▸ Extracted data entries:
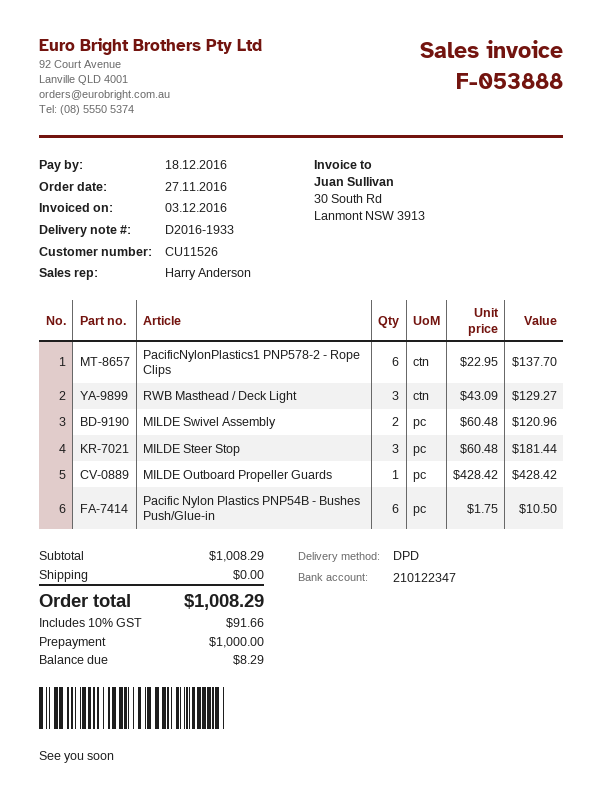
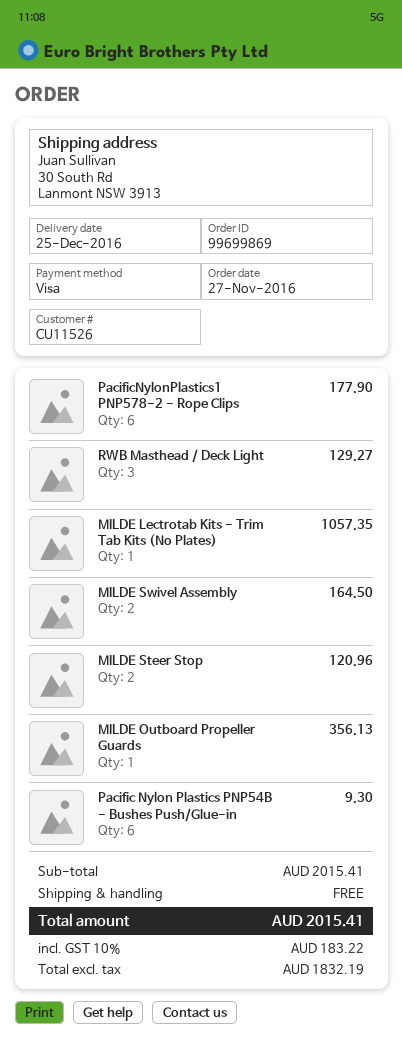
PacificNylonPlastics1 PNP578-2 - Rope Clips: 6 for 137.70 -> 6 for 177.90
MILDE Swivel Assembly: 2 for 120.96 -> 2 for 164.50
MILDE Steer Stop: 3 for 181.44 -> 2 for 120.96
MILDE Outboard Propeller Guards: 1 for 428.42 -> 1 for 356.13
Pacific Nylon Plastics PNP54B - Bushes Push/Glue-in: 6 for 10.50 -> 6 for 9.30
MILDE Lectrotab Kits - Trim Tab Kits (No Plates): none -> 1 for 1057.35
subtotal: 1008.29 -> 2015.41
tax: 10% = 91.66 -> 10% = 183.22
total: 1008.29 -> 2015.41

▸ What is needed:
From the first line to the last, output the data exactly; skip any pictures.

▸ Result of this task:
PacificNylonPlastics1 PNP578-2 - Rope Clips: 6 for 137.70 -> 6 for 177.90
MILDE Swivel Assembly: 2 for 120.96 -> 2 for 164.50
MILDE Steer Stop: 3 for 181.44 -> 2 for 120.96
MILDE Outboard Propeller Guards: 1 for 428.42 -> 1 for 356.13
Pacific Nylon Plastics PNP54B - Bushes Push/Glue-in: 6 for 10.50 -> 6 for 9.30
MILDE Lectrotab Kits - Trim Tab Kits (No Plates): none -> 1 for 1057.35
subtotal: 1008.29 -> 2015.41
tax: 10% = 91.66 -> 10% = 183.22
total: 1008.29 -> 2015.41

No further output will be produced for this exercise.